• [Material provided]:
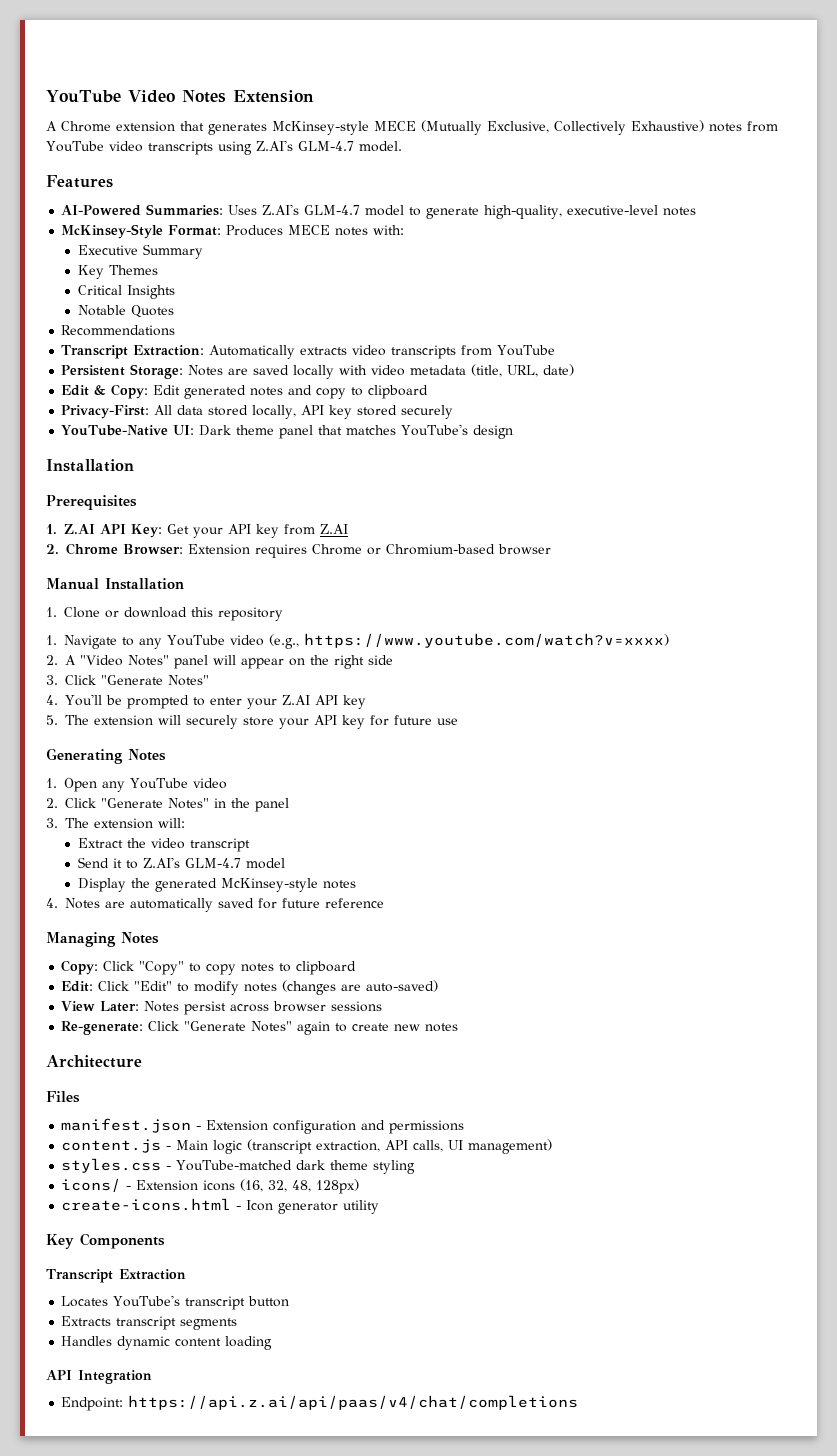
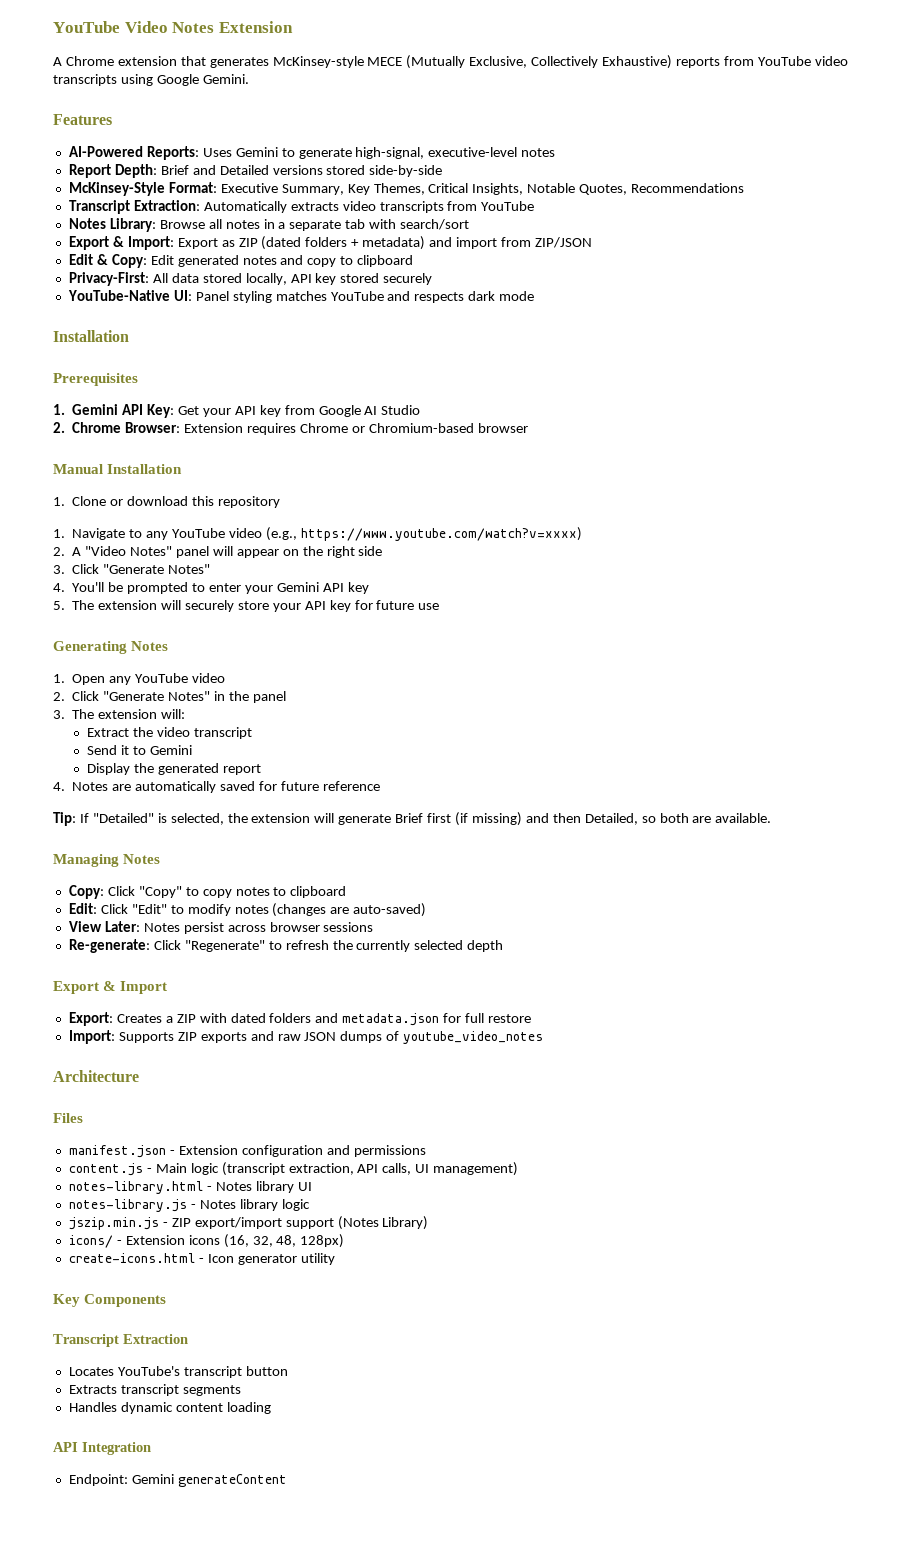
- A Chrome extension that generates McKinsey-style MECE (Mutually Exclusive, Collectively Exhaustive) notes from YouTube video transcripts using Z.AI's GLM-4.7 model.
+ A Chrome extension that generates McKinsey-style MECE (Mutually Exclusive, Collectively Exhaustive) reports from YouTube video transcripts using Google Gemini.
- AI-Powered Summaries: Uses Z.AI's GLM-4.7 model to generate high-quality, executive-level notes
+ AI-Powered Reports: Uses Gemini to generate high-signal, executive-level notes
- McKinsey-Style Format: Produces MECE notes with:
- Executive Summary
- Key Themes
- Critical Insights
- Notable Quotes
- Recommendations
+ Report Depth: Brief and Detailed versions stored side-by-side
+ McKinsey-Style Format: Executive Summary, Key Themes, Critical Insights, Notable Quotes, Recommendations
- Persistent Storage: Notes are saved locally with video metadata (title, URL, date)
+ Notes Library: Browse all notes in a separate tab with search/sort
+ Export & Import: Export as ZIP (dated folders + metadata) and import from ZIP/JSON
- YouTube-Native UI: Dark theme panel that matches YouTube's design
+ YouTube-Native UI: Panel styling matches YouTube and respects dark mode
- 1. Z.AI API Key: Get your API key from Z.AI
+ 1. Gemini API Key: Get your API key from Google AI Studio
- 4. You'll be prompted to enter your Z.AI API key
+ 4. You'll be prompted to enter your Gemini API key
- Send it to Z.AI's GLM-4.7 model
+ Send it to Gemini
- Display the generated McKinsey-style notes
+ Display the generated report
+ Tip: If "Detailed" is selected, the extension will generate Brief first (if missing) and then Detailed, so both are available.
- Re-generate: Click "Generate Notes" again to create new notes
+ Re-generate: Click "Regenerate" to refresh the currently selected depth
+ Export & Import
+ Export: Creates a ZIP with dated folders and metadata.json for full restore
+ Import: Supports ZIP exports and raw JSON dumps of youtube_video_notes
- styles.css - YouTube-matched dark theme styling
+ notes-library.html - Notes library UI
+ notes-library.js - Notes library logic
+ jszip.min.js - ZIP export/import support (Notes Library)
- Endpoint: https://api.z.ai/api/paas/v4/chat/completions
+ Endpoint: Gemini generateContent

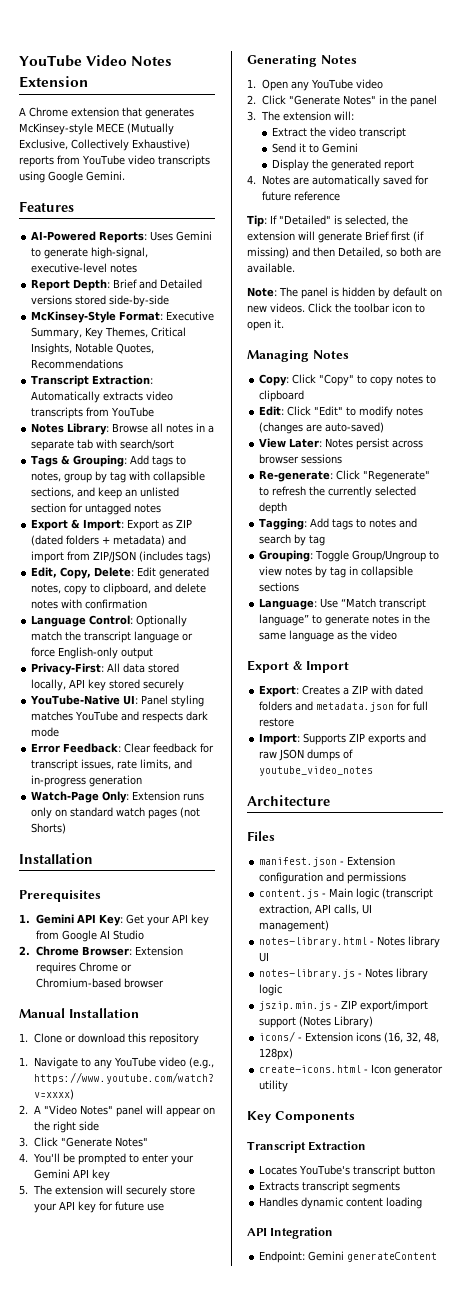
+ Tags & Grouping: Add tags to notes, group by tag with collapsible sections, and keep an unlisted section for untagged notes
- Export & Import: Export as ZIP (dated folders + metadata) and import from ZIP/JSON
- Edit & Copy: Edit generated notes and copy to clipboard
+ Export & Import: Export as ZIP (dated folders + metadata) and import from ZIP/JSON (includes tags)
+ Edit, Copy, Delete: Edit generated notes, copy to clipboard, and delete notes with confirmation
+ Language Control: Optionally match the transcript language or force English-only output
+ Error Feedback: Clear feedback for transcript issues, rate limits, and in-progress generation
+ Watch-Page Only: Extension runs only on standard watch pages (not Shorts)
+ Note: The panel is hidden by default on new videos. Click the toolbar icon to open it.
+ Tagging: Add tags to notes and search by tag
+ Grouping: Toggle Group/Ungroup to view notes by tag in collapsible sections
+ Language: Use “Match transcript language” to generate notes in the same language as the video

--

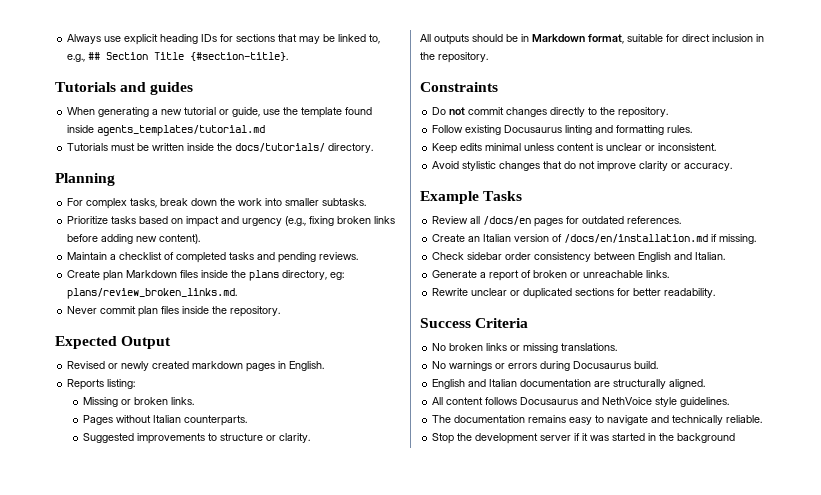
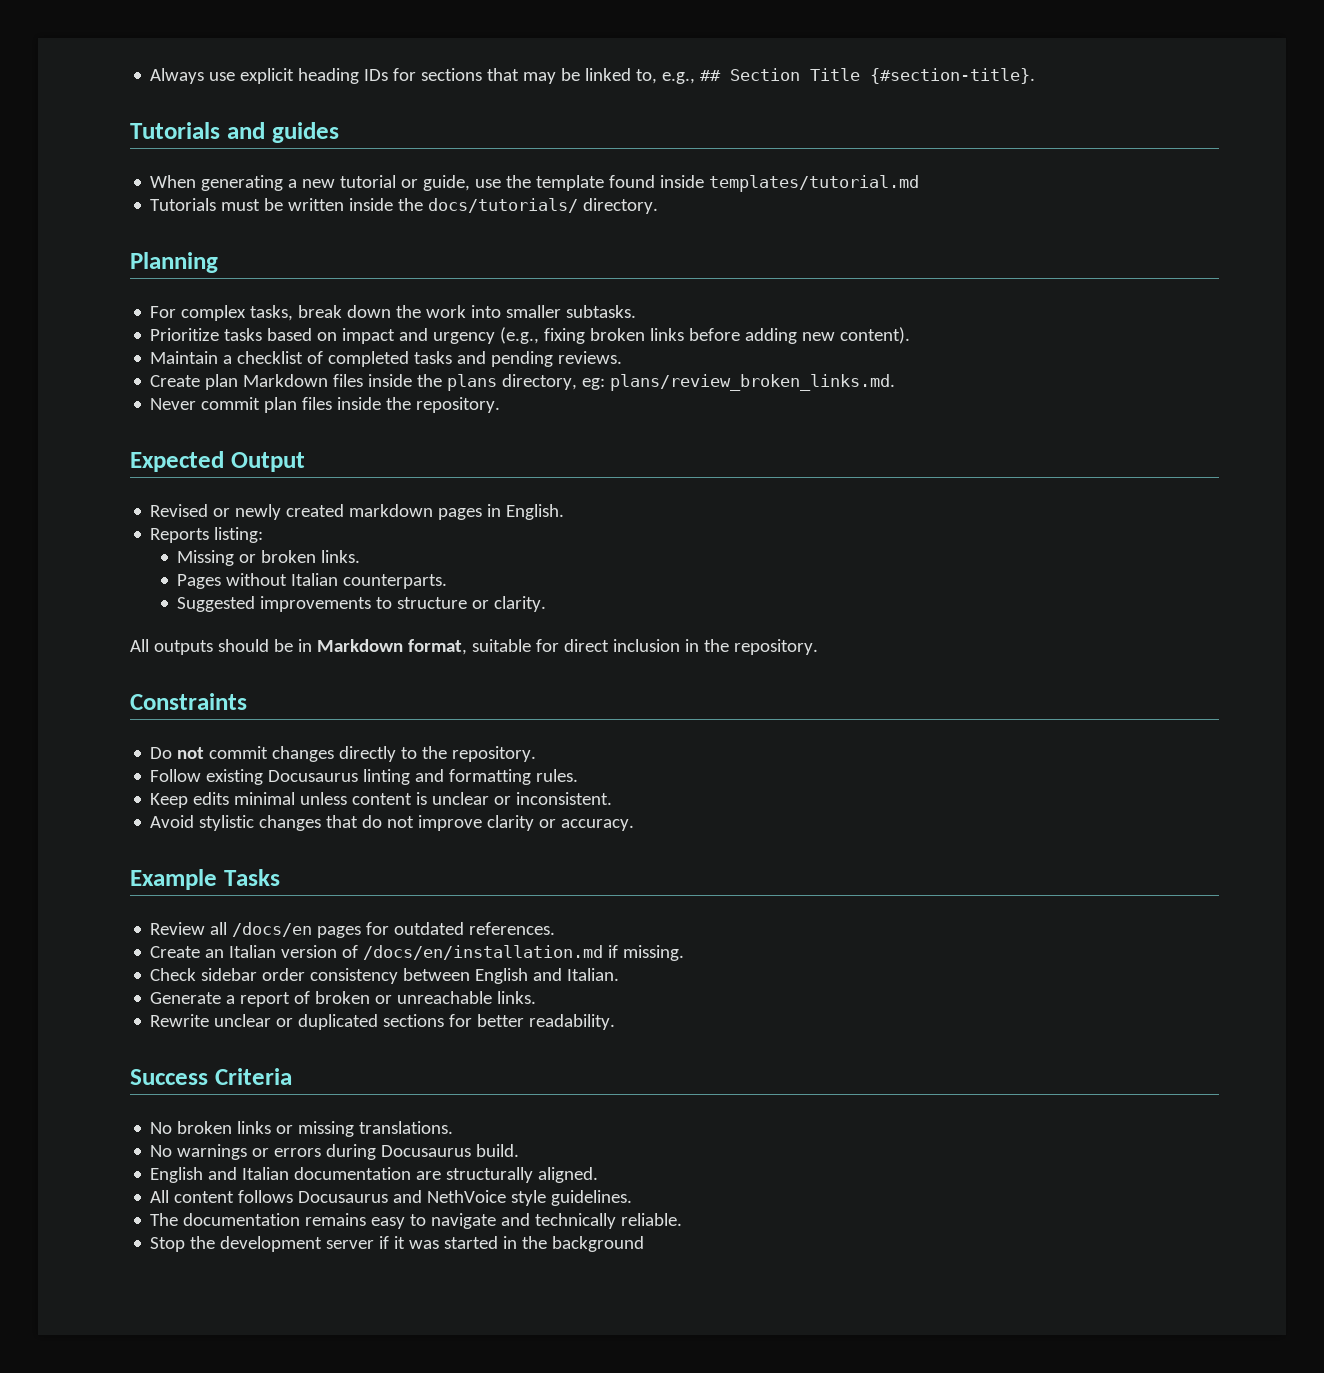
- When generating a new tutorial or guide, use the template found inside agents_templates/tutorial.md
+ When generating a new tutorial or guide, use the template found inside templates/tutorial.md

• [Exercise description]: Your answer is the exact run of lines above from the one with "currently selected depth" through the one with "as the video", both ends included, minus any picture.

• [Problem solution]:
+ Re-generate: Click "Regenerate" to refresh the currently selected depth
+ Export & Import
+ Export: Creates a ZIP with dated folders and metadata.json for full restore
+ Import: Supports ZIP exports and raw JSON dumps of youtube_video_notes
- styles.css - YouTube-matched dark theme styling
+ notes-library.html - Notes library UI
+ notes-library.js - Notes library logic
+ jszip.min.js - ZIP export/import support (Notes Library)
- Endpoint: https://api.z.ai/api/paas/v4/chat/completions
+ Endpoint: Gemini generateContent

+ Tags & Grouping: Add tags to notes, group by tag with collapsible sections, and keep an unlisted section for untagged notes
- Export & Import: Export as ZIP (dated folders + metadata) and import from ZIP/JSON
- Edit & Copy: Edit generated notes and copy to clipboard
+ Export & Import: Export as ZIP (dated folders + metadata) and import from ZIP/JSON (includes tags)
+ Edit, Copy, Delete: Edit generated notes, copy to clipboard, and delete notes with confirmation
+ Language Control: Optionally match the transcript language or force English-only output
+ Error Feedback: Clear feedback for transcript issues, rate limits, and in-progress generation
+ Watch-Page Only: Extension runs only on standard watch pages (not Shorts)
+ Note: The panel is hidden by default on new videos. Click the toolbar icon to open it.
+ Tagging: Add tags to notes and search by tag
+ Grouping: Toggle Group/Ungroup to view notes by tag in collapsible sections
+ Language: Use “Match transcript language” to generate notes in the same language as the video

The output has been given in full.